Philippe Lecanu, salarié agricole dans le Calvados : « Un salarié qui souhaite se former c'est quelqu'un d'impliqué sur la ferme »
Philippe Lecanu est vice-président de l'association des salariés agricoles du Calvados et salarié depuis 32 ans l'EARL la Bucaille. Pour lui, formation, conditions de travail et communication sont primordiales.
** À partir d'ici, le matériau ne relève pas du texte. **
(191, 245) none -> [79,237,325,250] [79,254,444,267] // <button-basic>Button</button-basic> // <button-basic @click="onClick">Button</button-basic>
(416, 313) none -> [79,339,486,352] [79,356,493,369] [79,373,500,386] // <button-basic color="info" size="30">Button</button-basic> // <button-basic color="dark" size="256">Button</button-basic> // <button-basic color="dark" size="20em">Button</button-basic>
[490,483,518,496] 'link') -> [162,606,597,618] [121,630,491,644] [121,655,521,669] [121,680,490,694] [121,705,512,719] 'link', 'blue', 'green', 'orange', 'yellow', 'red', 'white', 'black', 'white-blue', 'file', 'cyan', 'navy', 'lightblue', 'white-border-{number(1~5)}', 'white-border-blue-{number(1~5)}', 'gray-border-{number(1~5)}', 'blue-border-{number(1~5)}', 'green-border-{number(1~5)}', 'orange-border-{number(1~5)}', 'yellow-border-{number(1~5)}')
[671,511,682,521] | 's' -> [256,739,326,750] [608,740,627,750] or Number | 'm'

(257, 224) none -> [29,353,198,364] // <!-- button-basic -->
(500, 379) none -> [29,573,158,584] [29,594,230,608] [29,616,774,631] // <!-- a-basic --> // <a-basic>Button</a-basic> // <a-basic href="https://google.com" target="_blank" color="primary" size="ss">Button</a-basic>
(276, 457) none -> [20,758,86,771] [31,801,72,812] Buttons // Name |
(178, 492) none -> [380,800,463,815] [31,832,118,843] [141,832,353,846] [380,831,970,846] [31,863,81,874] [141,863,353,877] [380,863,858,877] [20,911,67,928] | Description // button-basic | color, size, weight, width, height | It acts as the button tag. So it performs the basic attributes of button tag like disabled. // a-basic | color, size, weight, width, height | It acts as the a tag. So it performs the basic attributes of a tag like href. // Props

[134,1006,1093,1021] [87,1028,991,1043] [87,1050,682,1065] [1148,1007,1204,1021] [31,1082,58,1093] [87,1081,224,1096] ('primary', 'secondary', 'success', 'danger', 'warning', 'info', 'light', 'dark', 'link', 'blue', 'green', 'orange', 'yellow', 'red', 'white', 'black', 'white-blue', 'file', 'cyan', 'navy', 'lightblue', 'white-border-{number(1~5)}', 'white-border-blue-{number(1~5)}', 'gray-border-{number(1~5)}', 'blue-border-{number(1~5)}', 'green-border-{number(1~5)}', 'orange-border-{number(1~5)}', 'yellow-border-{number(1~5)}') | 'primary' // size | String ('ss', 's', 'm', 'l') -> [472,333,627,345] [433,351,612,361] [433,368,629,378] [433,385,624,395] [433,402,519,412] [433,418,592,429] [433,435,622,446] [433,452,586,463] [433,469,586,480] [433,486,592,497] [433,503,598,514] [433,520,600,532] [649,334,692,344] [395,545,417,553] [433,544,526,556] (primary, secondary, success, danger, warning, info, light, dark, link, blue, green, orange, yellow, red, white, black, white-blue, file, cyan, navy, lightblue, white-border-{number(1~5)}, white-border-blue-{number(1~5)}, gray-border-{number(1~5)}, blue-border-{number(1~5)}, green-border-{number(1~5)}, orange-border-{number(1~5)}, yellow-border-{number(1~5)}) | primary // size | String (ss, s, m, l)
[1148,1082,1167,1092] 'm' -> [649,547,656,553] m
Philippe Lecanu est vice-président de l'association des salariés agricoles du Calvados et salarié depuis 32 ans l'EARL la Bucaille. Pour lui, formation, conditions de travail et communication sont primordiales.
« Je suis vice-président de l'association des salariés agricoles (Asa) du Calvados et je travaille depuis 32 ans dans la même ferme qui compte aujourd'hui 45 laitières. Je pense que les responsables d’exploitation savent très bien gérer leur ferme, mais pas toujours la main d’œuvre. A mon sens, ils devraient tous suivre une formation de management. D’ailleurs, la formation est un point essentiel pour moi. J’en ai suivi beaucoup dans ma carrière, notamment grâce à l’Asa. Un salarié qui souhaite se former est un salarié impliqué. C’est important que les employeurs puissent les laisser partir en formation. Cela lui ouvre les yeux et lui permet de développer ses compétences. De plus, le matériel est de plus en plus sophistiqué et il est préférable qu’il n’y ait pas que le patron qui soit formé à son utilisation.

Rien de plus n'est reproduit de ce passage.